Description
"Fanfaronade" is a French expression from the 18th century and means something like "arrogant boasting". The repertoire on the new CD by Juliane Laake and her ensemble Art d'Echo was largely created at the court of a ruler who declared himself to be the sun-like center of the universe - a fanfaronade like no other, which certainly rubbed off on his court musicians. Antoine Forqueray was a musical prodigy. At just 17 years of age he was appointed court gambist in Paris. He was highly favored by the entire court nobility and his contemporaries already agreed that he was the greatest gambist of his generation. His compositions are surprisingly unconventional and spectacularly virtuosic. Marin Marais was a student of the then famous gambist and gambi teacher Monsieur de Sainte-Colombe. This enigmatic personality, about whose life almost nothing is known, who held no court or ecclesiastical office, went down in music history as the father of the French gamba school and produced a whole generation of outstanding gambists. Marais, whose undisputed crown, was able to take up the coveted position of royal court gambist at the age of 23. He published five books full of exquisite gambist works and eventually became conductor of the royal opera.
Unlike Forqueray, Marais did not seek to overwhelm his audience with amazement and horror, but to delight and even enchant them with perfect elegance and refinement.

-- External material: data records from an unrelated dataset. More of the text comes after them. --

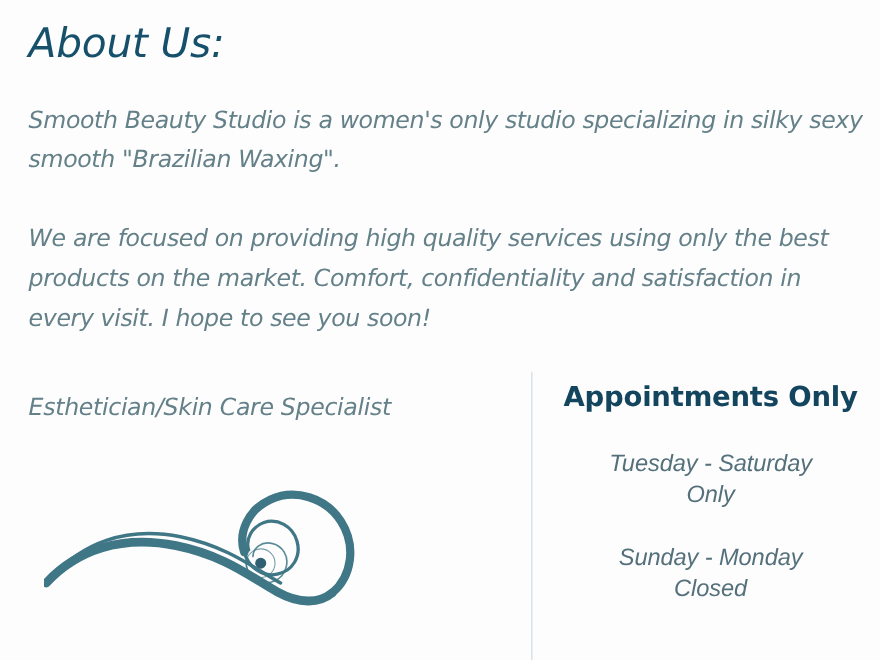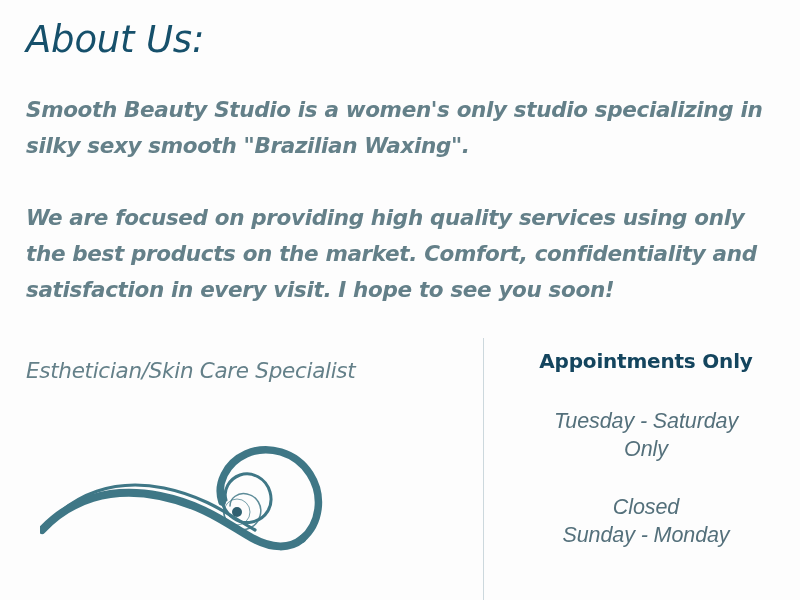"Smooth Beauty Studio is a" .body-copy { font-weight: 700 -> 400 }
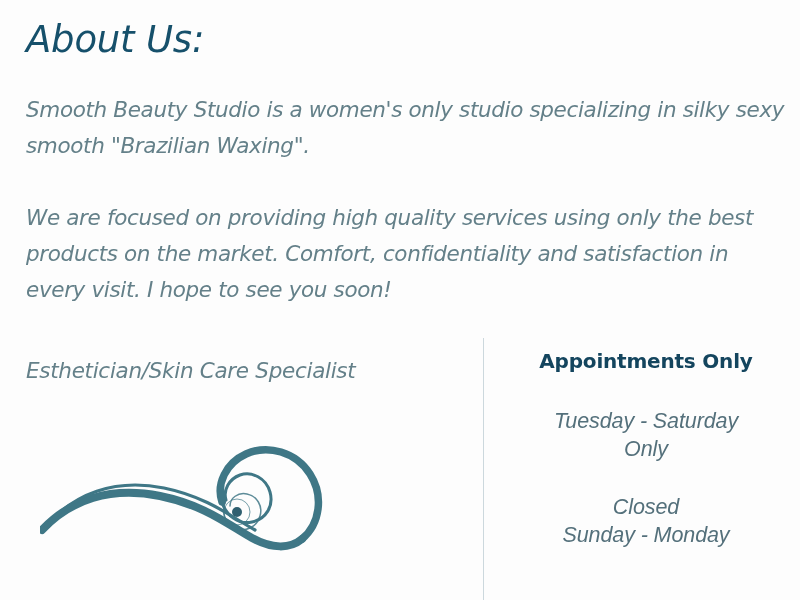"Appointments Only" .appointments-heading { font-size: 20px -> 25px }
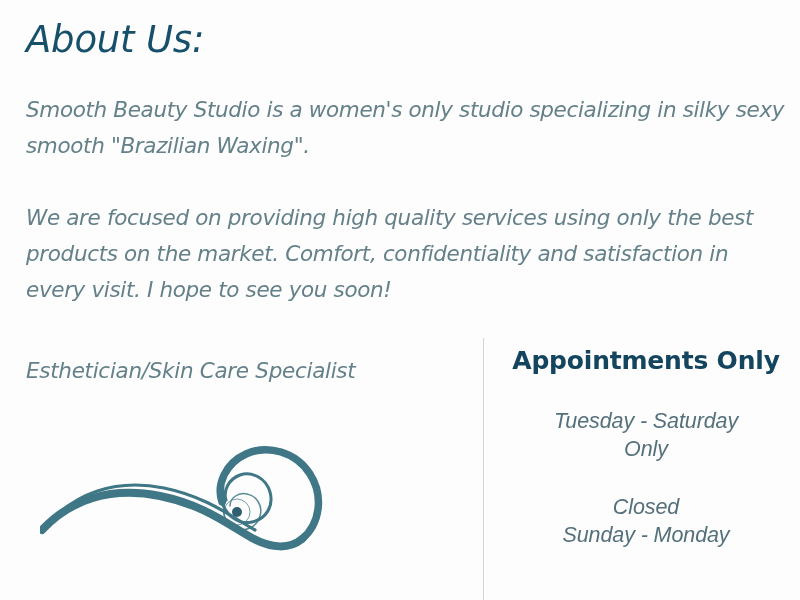"Closed" div { order: before "Sunday - Monday" -> after "Sunday - Monday" }
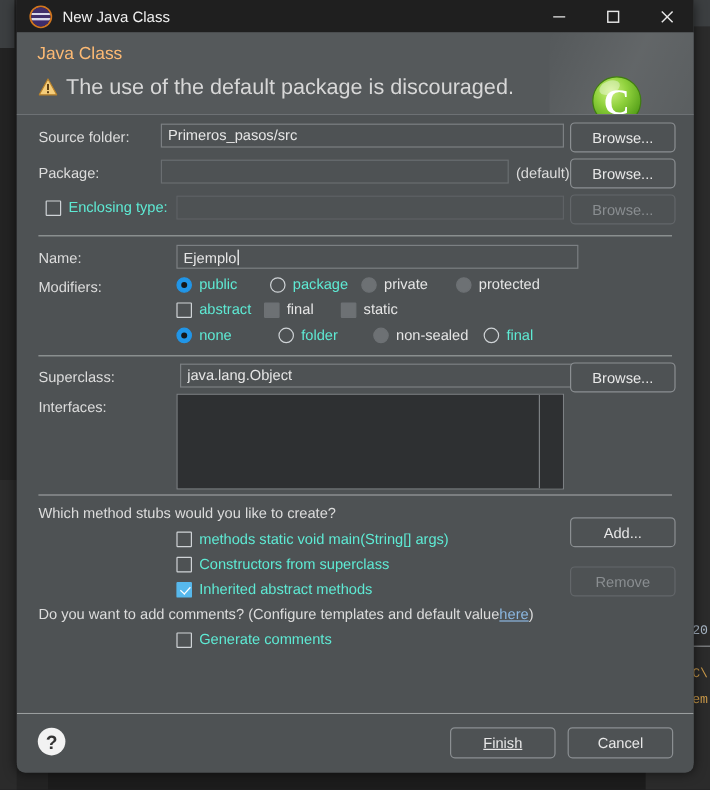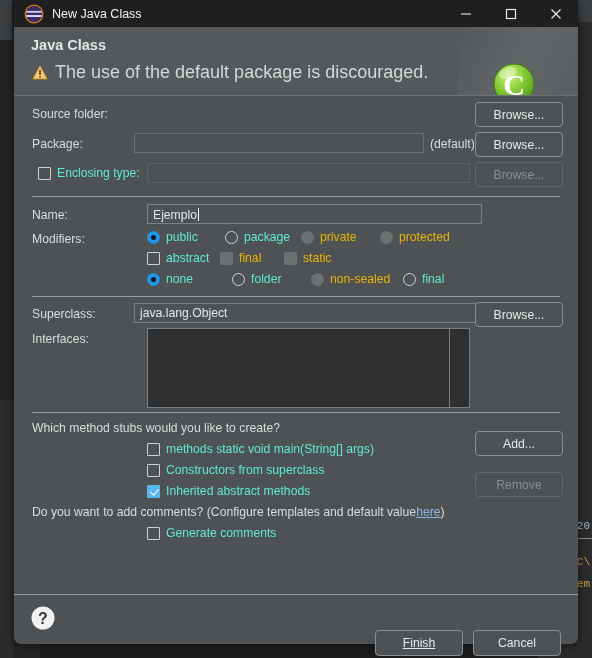"Java Class" .banner-title { color: #e5e5e5 -> #fdba74; font-weight: bold -> normal }
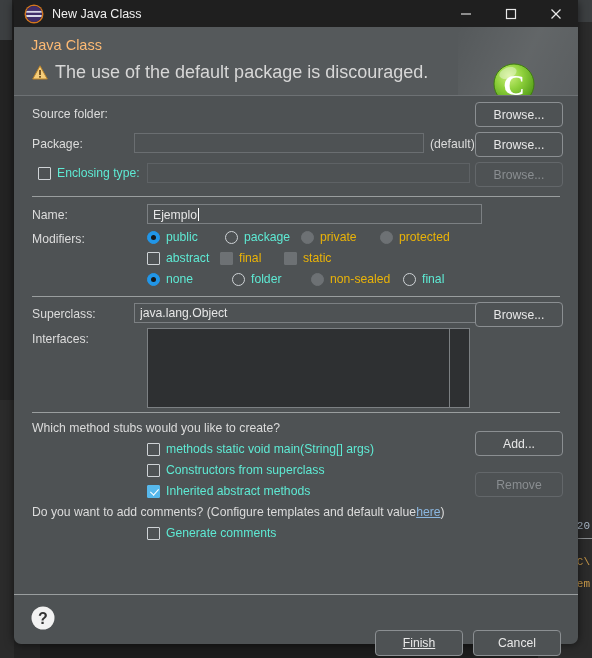"Primeros_pasos/src" input.txtfield { html: none -> <input> }
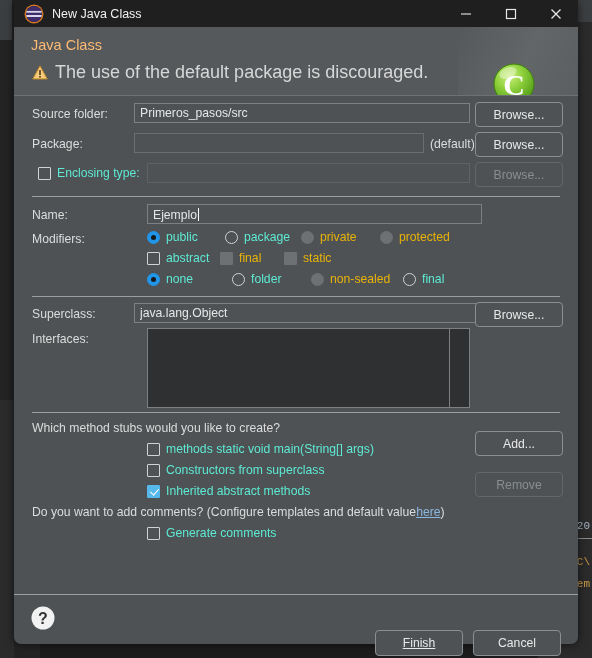"private" .ctl-label.dim { color: #eab308 -> #e5e5e5 }
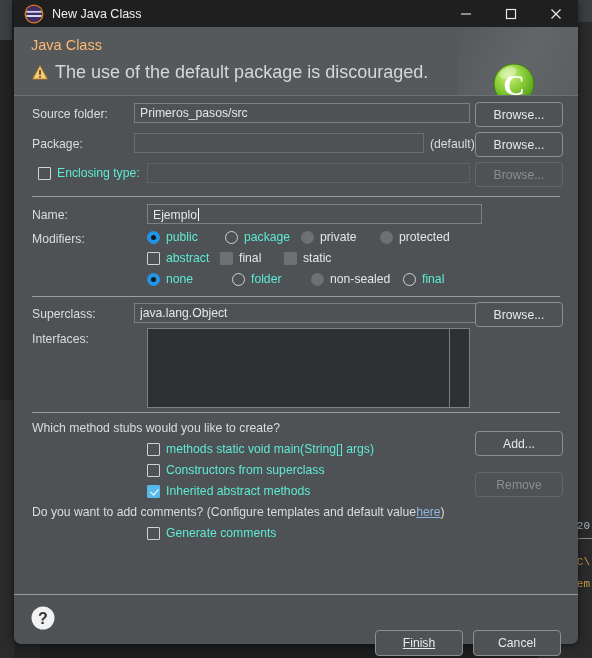"java.lang.Object" input.txtfield { left: 120px -> 136px }
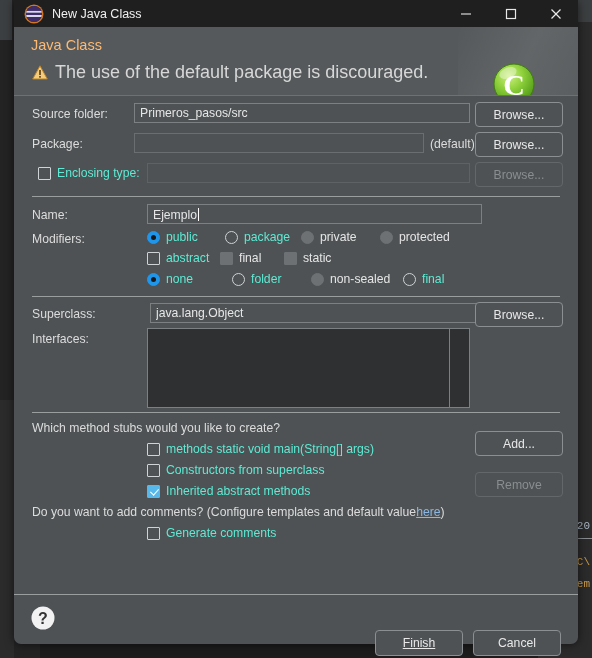"Finish" .btn-wide { margin-top: 24px -> none }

We know almost nothing about Louis Heudelinne's life, not even his exact dates of birth. Only his small, fine oeuvre bears witness to him and his art. This requires not only mastery of familiar gambist difficulties but also virtuoso fluency on the violin. His extremely beautiful and elaborate work, the first printed collection of solo treble viola da gamba music, did not, however, elicit the slightest response from his contemporaries. So it remains something of an insider tip in the extremely rich French viola da gamba repertoire.